[[ Data for processing open ]]
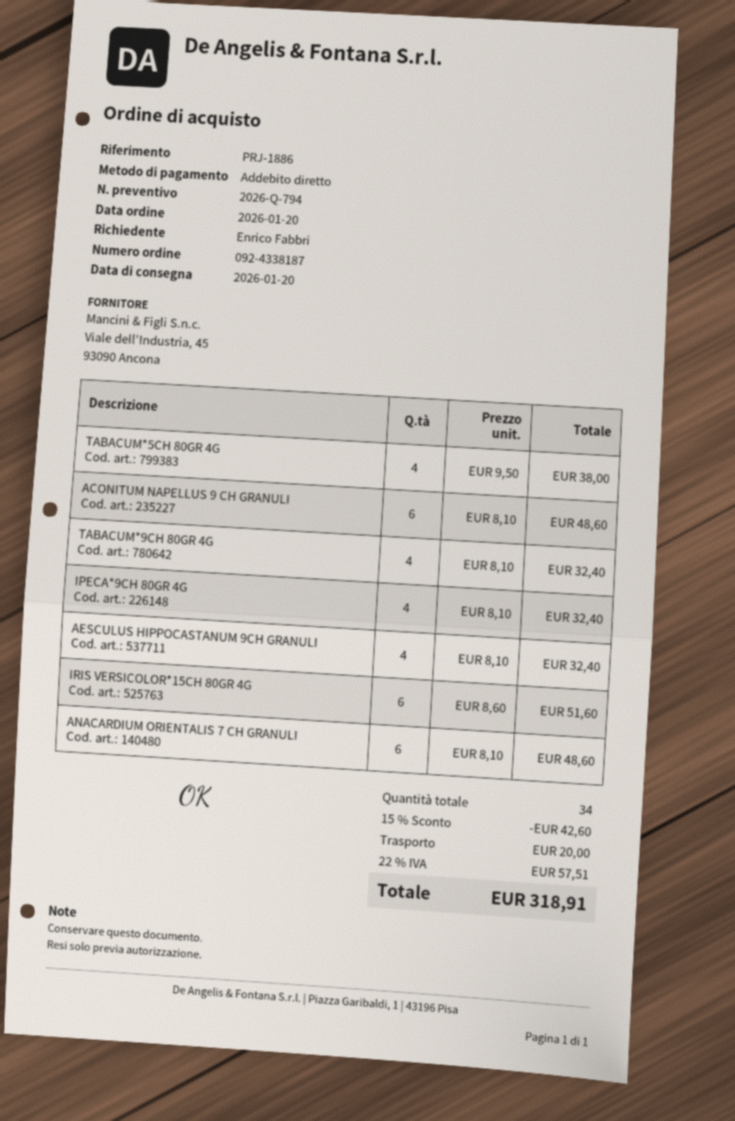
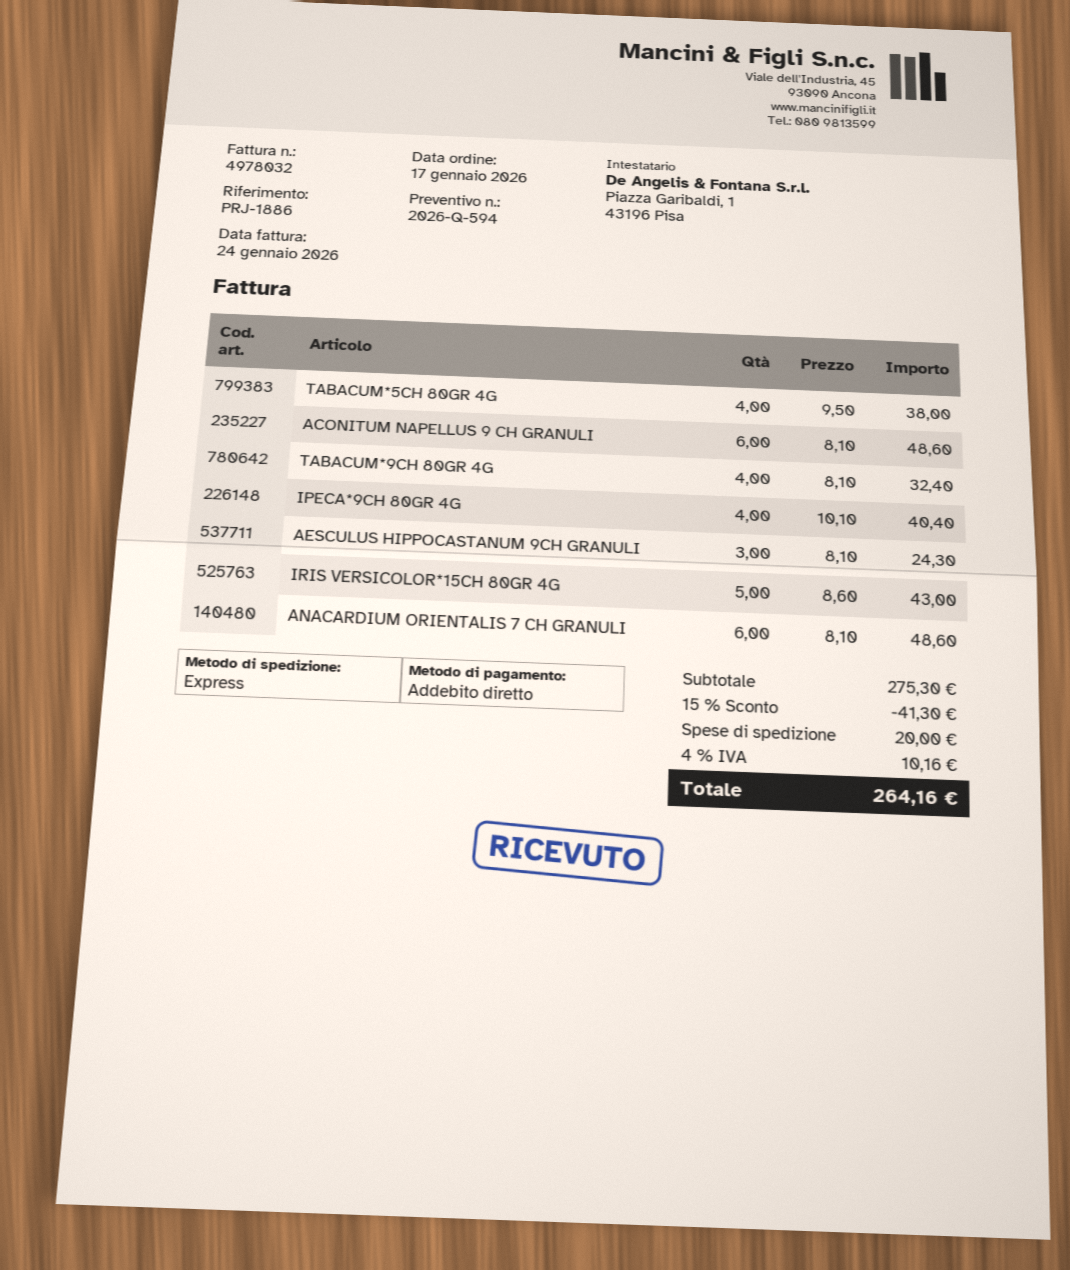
quote number: 2026-Q-794 -> 2026-Q-594
order date: 2026-01-20 -> 2026-01-17
IPECA*9CH 80GR 4G: 4 x 8.10 = 32.40 -> 4 x 10.10 = 40.40
AESCULUS HIPPOCASTANUM 9CH GRANULI: 4 x 8.10 = 32.40 -> 3 x 8.10 = 24.30
IRIS VERSICOLOR*15CH 80GR 4G: 6 x 8.60 = 51.60 -> 5 x 8.60 = 43.00
discount: 15% = 42.60 -> 15% = 41.30
tax: 22% = 57.51 -> 4% = 10.16
total: 318.91 -> 264.16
[[ Data for processing closed ]]
Reproduce the line that contains "IRIS VERSICOLOR*15CH 80GR" and each line after it through the last line of the entries above, exactly; leave out all earlier lines.

▶ _Output below_
IRIS VERSICOLOR*15CH 80GR 4G: 6 x 8.60 = 51.60 -> 5 x 8.60 = 43.00
discount: 15% = 42.60 -> 15% = 41.30
tax: 22% = 57.51 -> 4% = 10.16
total: 318.91 -> 264.16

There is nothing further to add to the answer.